Combien de généalogistes ?

On manque de chiffres : les « chasseurs d’ancêtres » ne sont pas comptabilisables. Si quelque 350 associations en regroupent à peu près 70 000 et si l’on peut dénombrer ceux travaillant dans des dépôts d’archives départementales, il reste impossible d’estimer le nombre des « généalogistes sauvages », se contenant de travailler dans les mairies, par correspondances ou par Internet. Tout au plus peut-on évoquer le succès de mon émission dominicale hebdomadaire sur Europe1 (2e meilleur taux d’écoute sur la tranche horaire, avec plus de 500 contacts par semaine) ou celui des Biennales de Généalogie. On doit signaler aussi des dizaines de milliers de sites sur Internet, sachant que le principal site, GeneaNet, est le premier site francophone exclusivement consacré à la généalogie (plus de 350 000 visiteurs uniques par mois et plus de 50 millions de pages lues par mois).

 

Le seul élément sérieux dont on dispose est une enquête réalisée par la SOFRES en octobre 2001, sur les rapports qu’entretiennent les Français avec leurs archives, et qui a nettement démontré qu’aujourd’hui un foyer français sur onze compte son « petit généalogiste », autrement dit qu’un de ses membres est connu comme fortement sensibilisé à ces questions.

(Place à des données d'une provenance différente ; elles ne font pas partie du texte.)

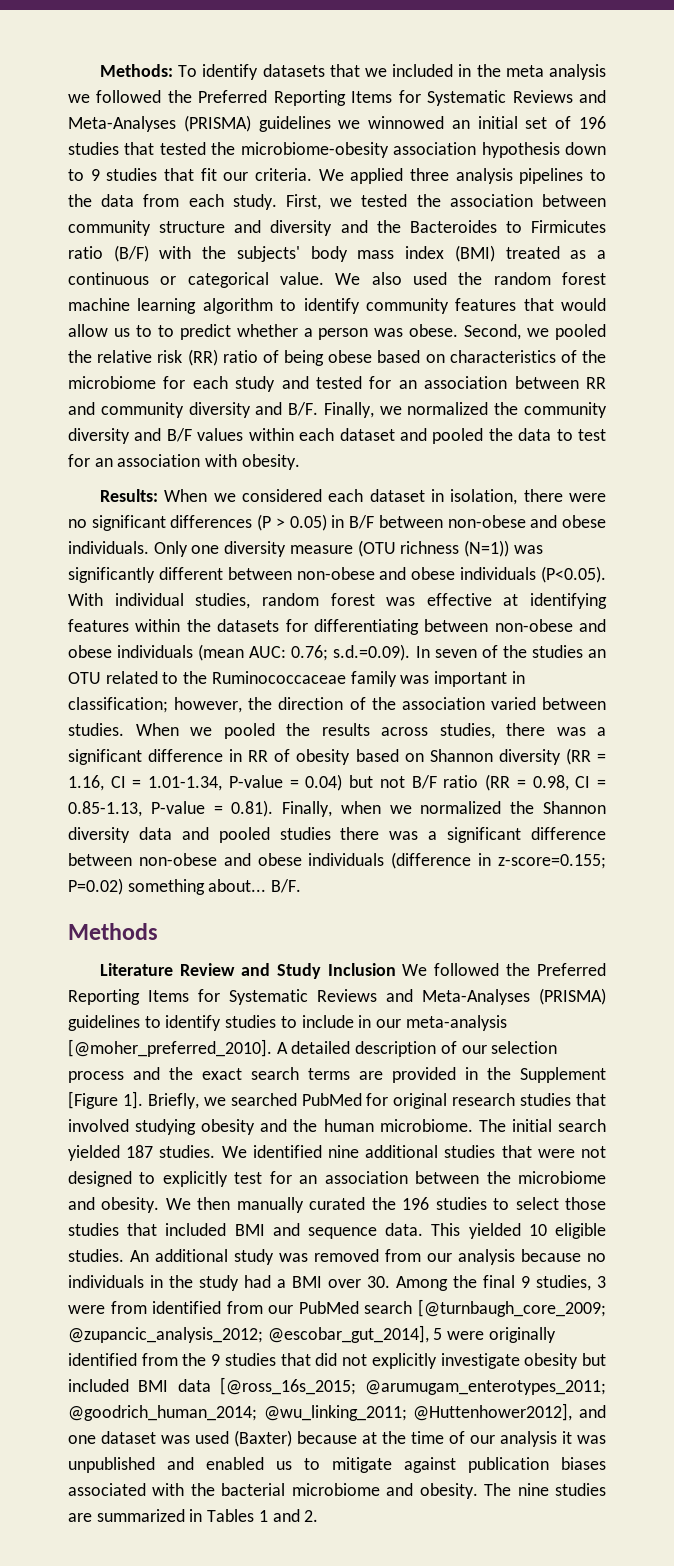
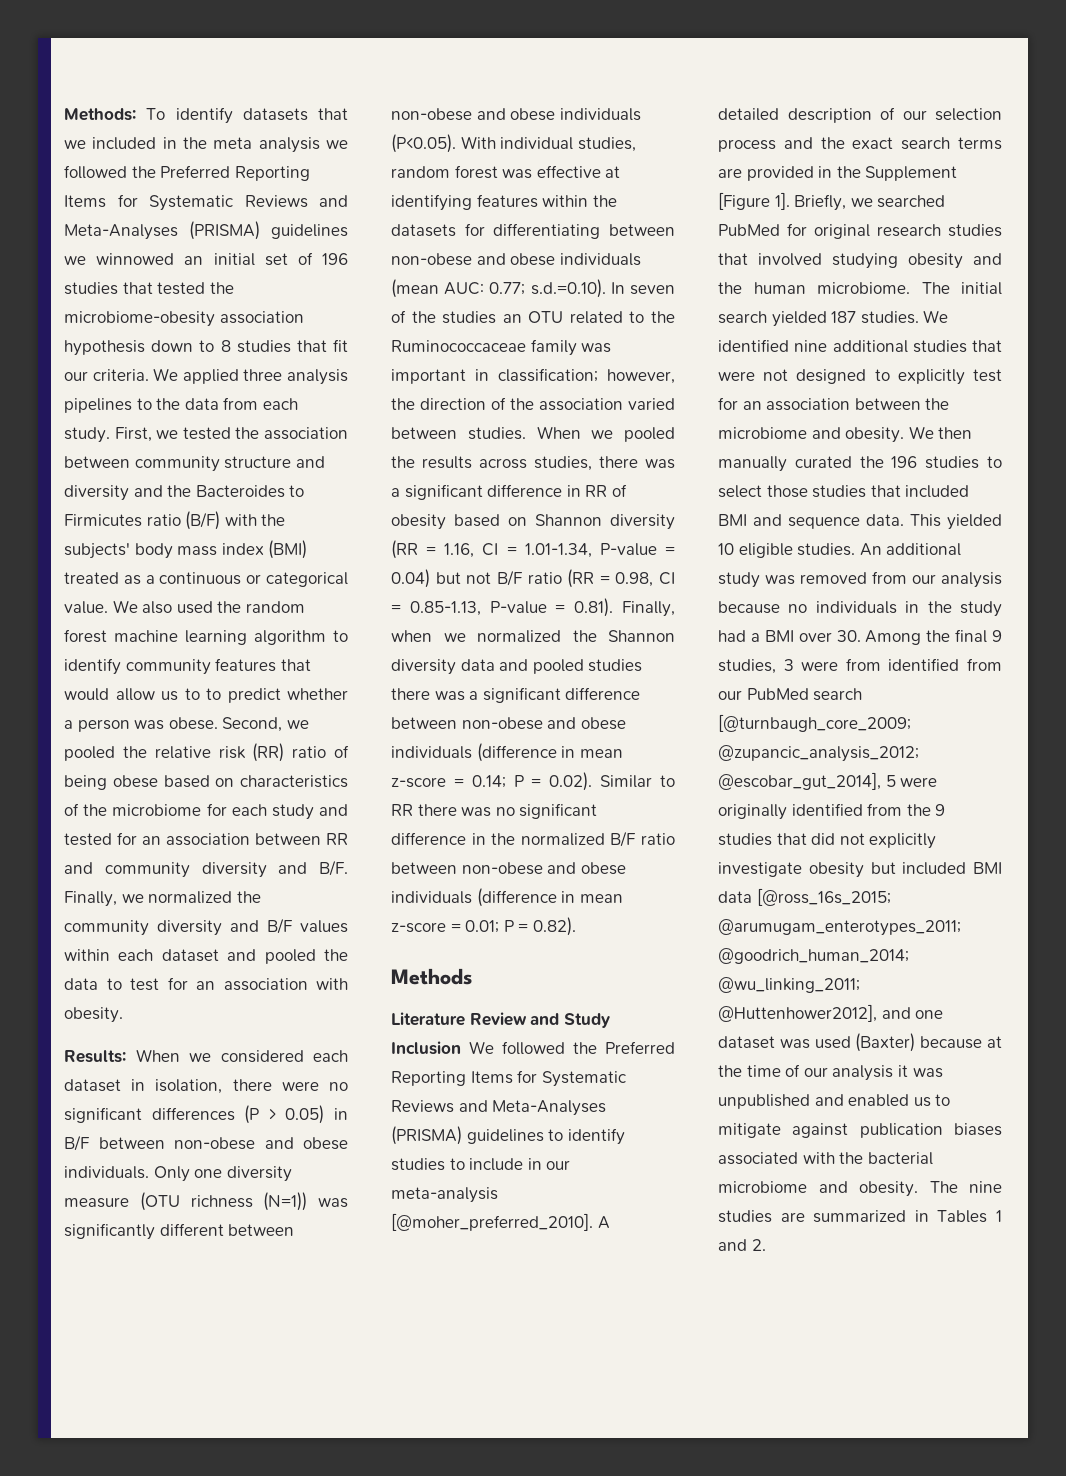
[90,169,100,181] 9 -> [220,340,231,352] 8
[291,644,411,661] 0.76; s.d.=0.09). -> [489,279,606,298] 0.77; s.d.=0.10).
[498,854,607,869] [68,878,302,895] z-score=0.155; P=0.02) something about... B/F. -> [579,749,623,758] [391,772,675,791] [391,803,598,819] [391,831,675,847] [391,862,626,875] [391,888,623,907] [391,917,576,936] mean z-score = 0.14; P = 0.02). Similar to RR there was no significant difference in the normalized B/F ratio between non-obese and obese individuals (difference in mean z-score = 0.01; P = 0.82).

Sans risque d’erreur, on peut donc affirmer pouvoir compter, en France, entre 500 000 et 800 000 généalogistes amateurs actifs.

 

Qui sont-ils ?

Une enquête réalisée en 1999 par les Archives de France, a démontré que ces généalogistes actifs sont :

  • à 52 % hommes,
  • ont longtemps été plutôt des seniors, ce qu’Internet a nettement changé (50% ont entre 25 et 49 ans),
  • à 45% des gens ayant le niveau BAC et appartenant majoritairement aux catégories socio-professionnelles des employés et des cadres, des enseignants et des professions libérales,
  • très majoritairement des urbains, rurbains et suburbains ayant tous des racines rurales (descendants des générations ayant fait l’exode rural qui sont à la recherche de leur identité).

La même enquête a par ailleurs montré que les généalogistes évoluaient dans leurs centres d’intérêt. Si à ses début le chercheur se contente de réunir des informations basiques sur ses ancêtres, il va devenir « généalogiste historien », pour travailler davantage au plan historique.